Problem to solve
Copy only what lies from the line containing "text: count ->" through the line containing "html: <span>ltClassicLookup</span> ->" in the entries below, keeping both end lines exact and dropping every picture.

Data to process

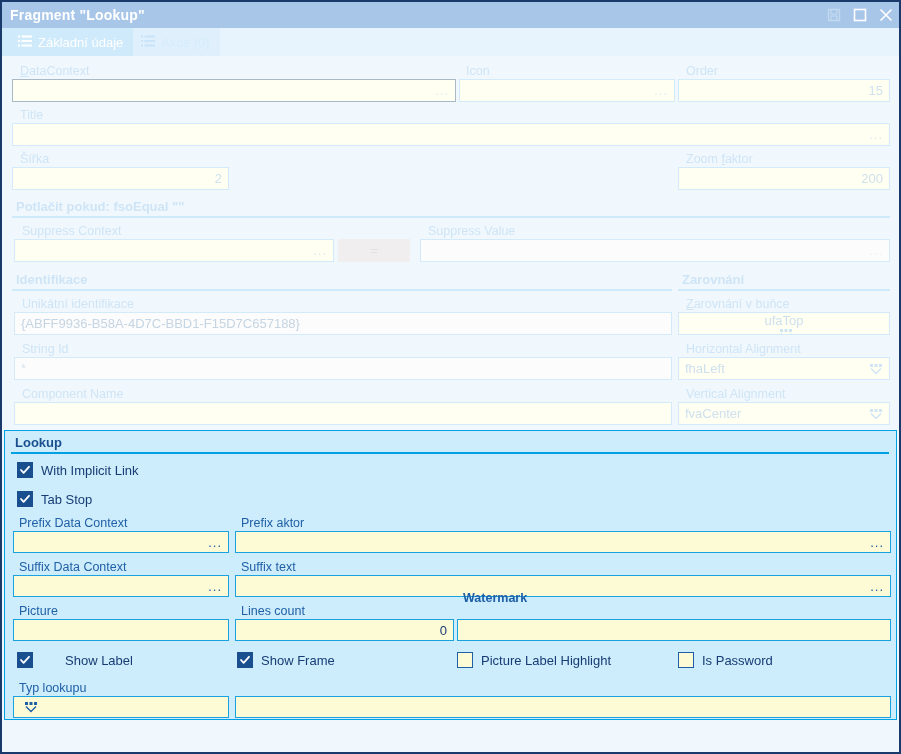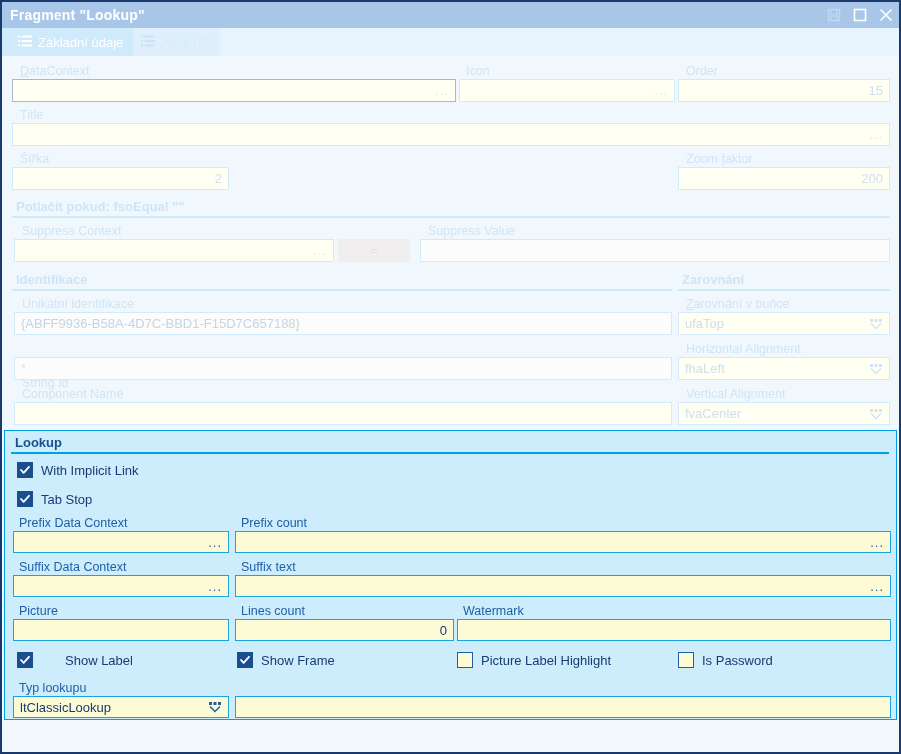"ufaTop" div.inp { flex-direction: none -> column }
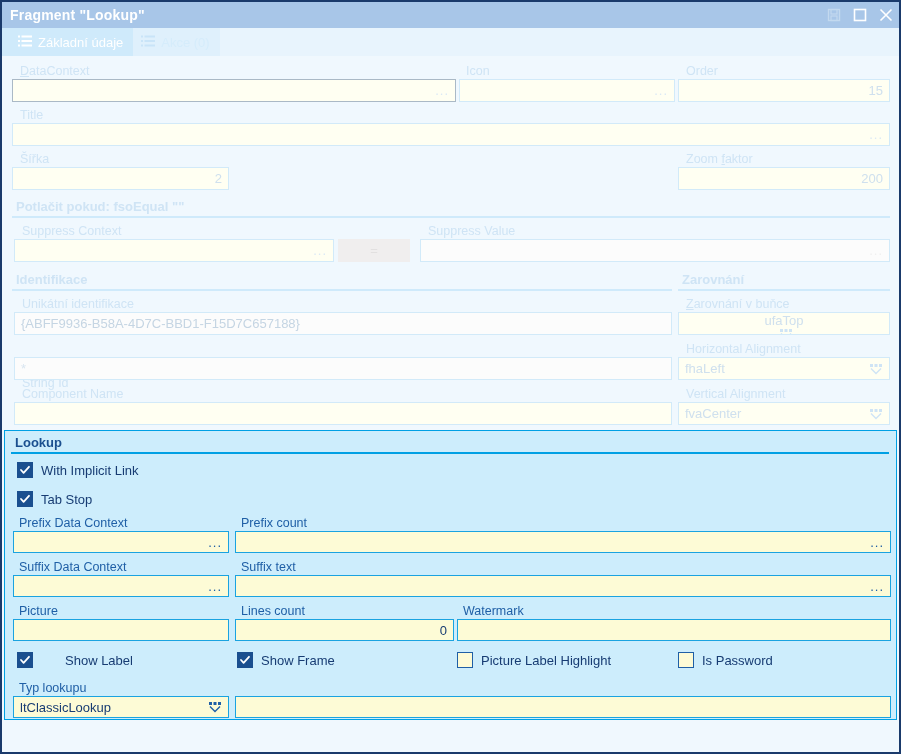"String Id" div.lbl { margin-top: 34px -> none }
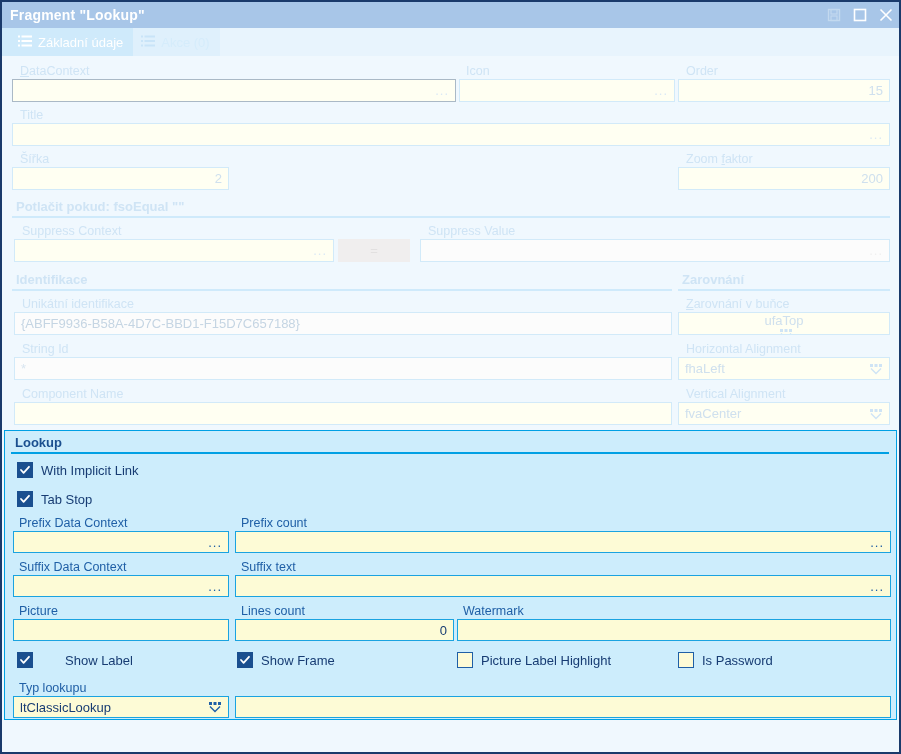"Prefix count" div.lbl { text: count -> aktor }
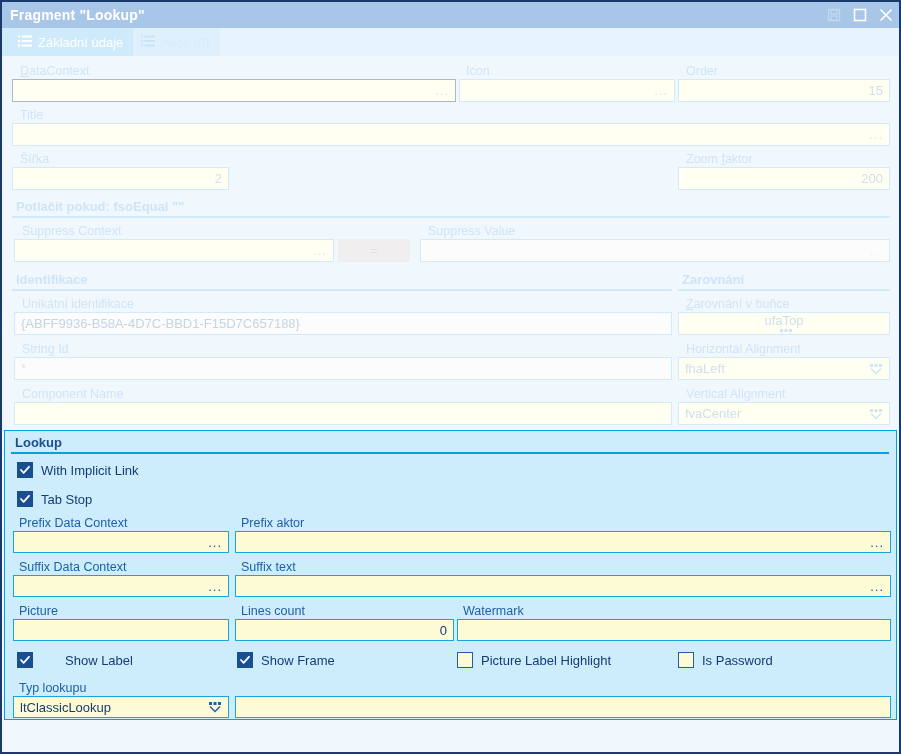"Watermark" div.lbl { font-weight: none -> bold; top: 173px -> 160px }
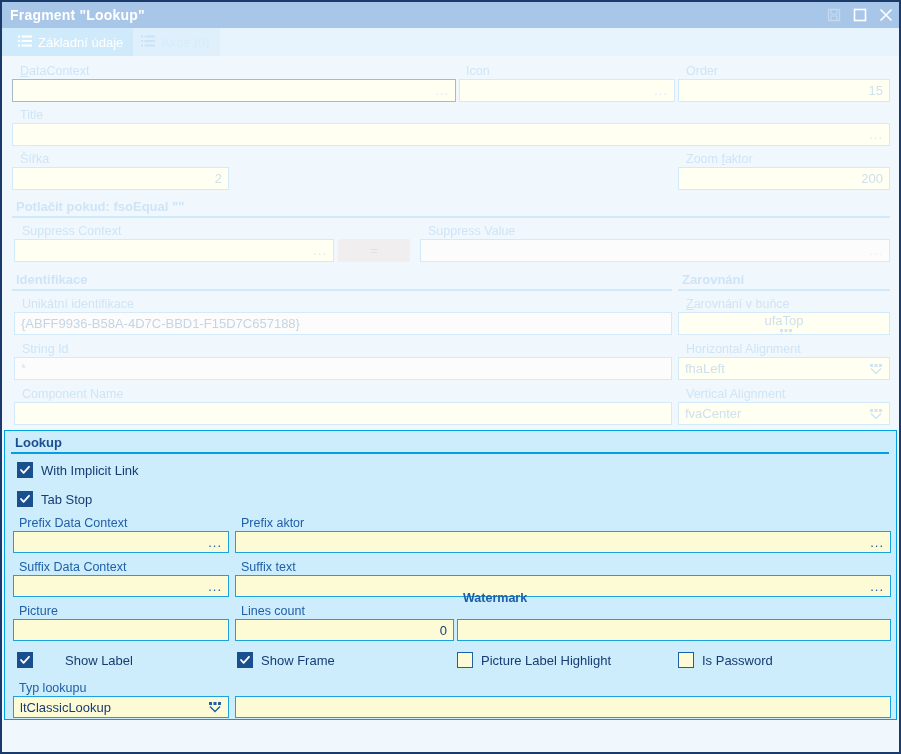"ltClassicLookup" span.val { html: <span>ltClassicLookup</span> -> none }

==

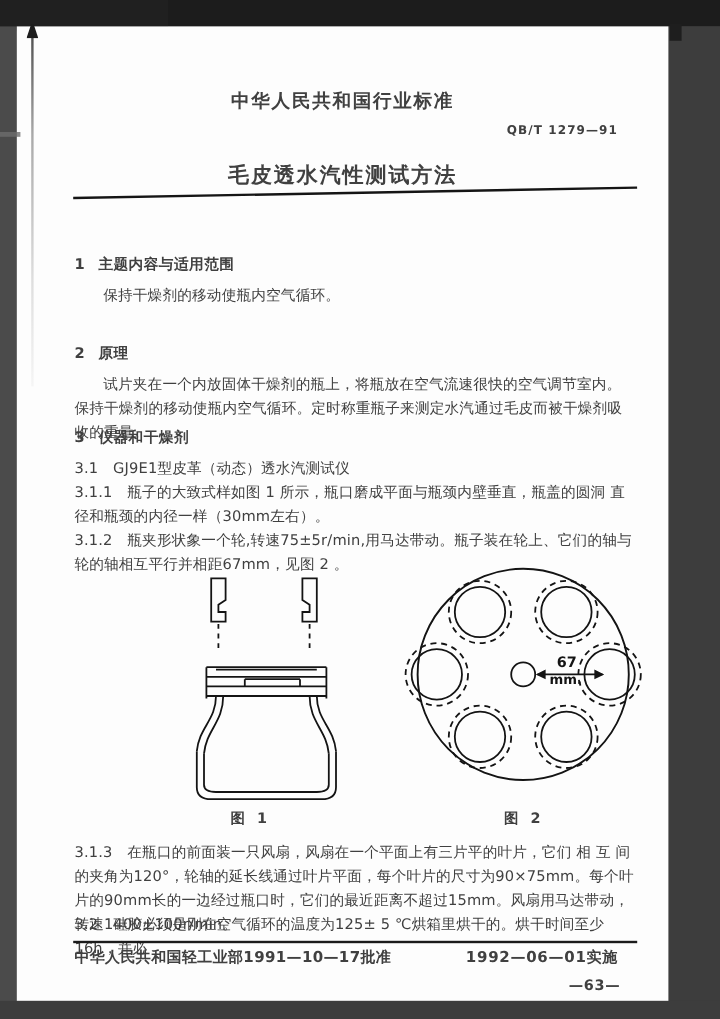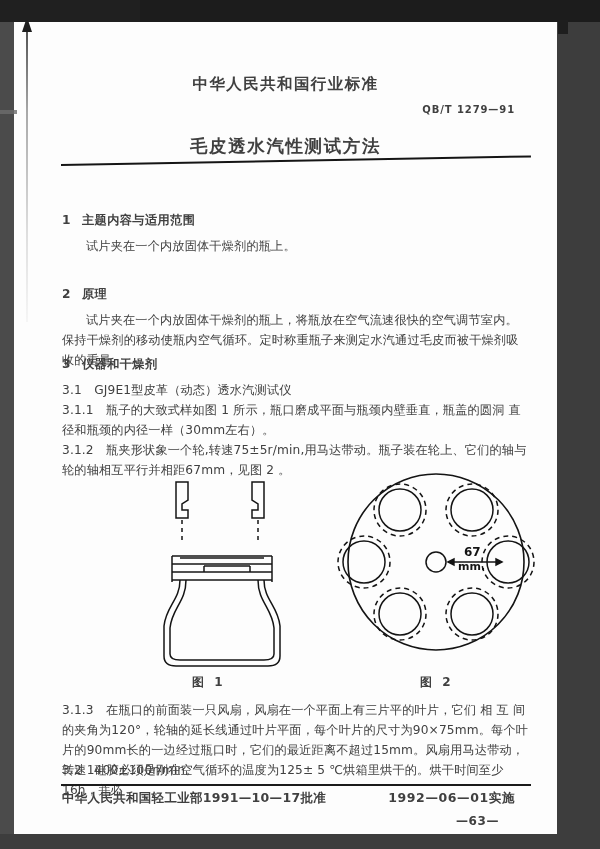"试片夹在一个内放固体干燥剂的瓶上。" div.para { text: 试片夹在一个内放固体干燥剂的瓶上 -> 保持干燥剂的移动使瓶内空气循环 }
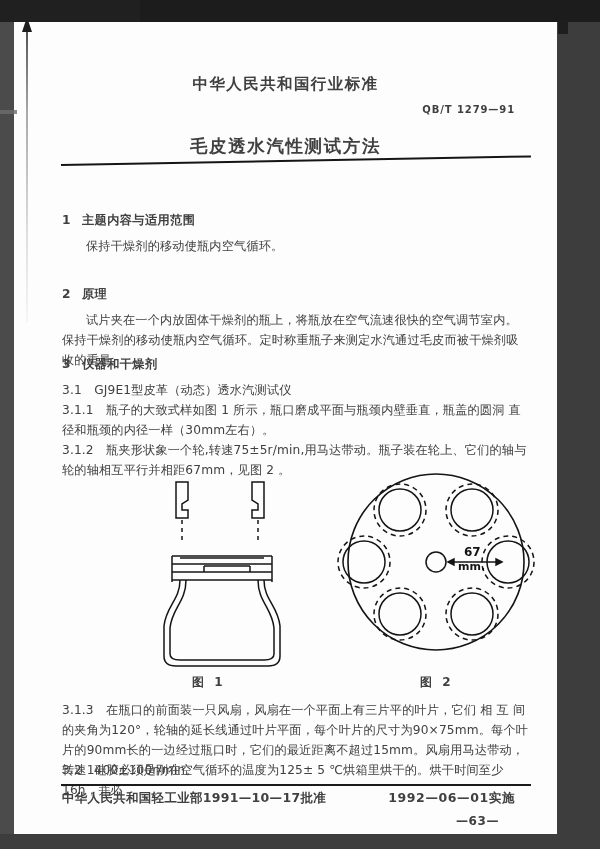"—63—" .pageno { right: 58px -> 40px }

==

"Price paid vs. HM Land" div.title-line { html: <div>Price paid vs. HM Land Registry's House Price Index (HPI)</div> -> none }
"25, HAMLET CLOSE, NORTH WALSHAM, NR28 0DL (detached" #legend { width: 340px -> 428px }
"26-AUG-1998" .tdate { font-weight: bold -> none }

Result below
"Prefix count" div.lbl { text: count -> aktor }
"Watermark" div.lbl { font-weight: none -> bold; top: 173px -> 160px }
"ltClassicLookup" span.val { html: <span>ltClassicLookup</span> -> none }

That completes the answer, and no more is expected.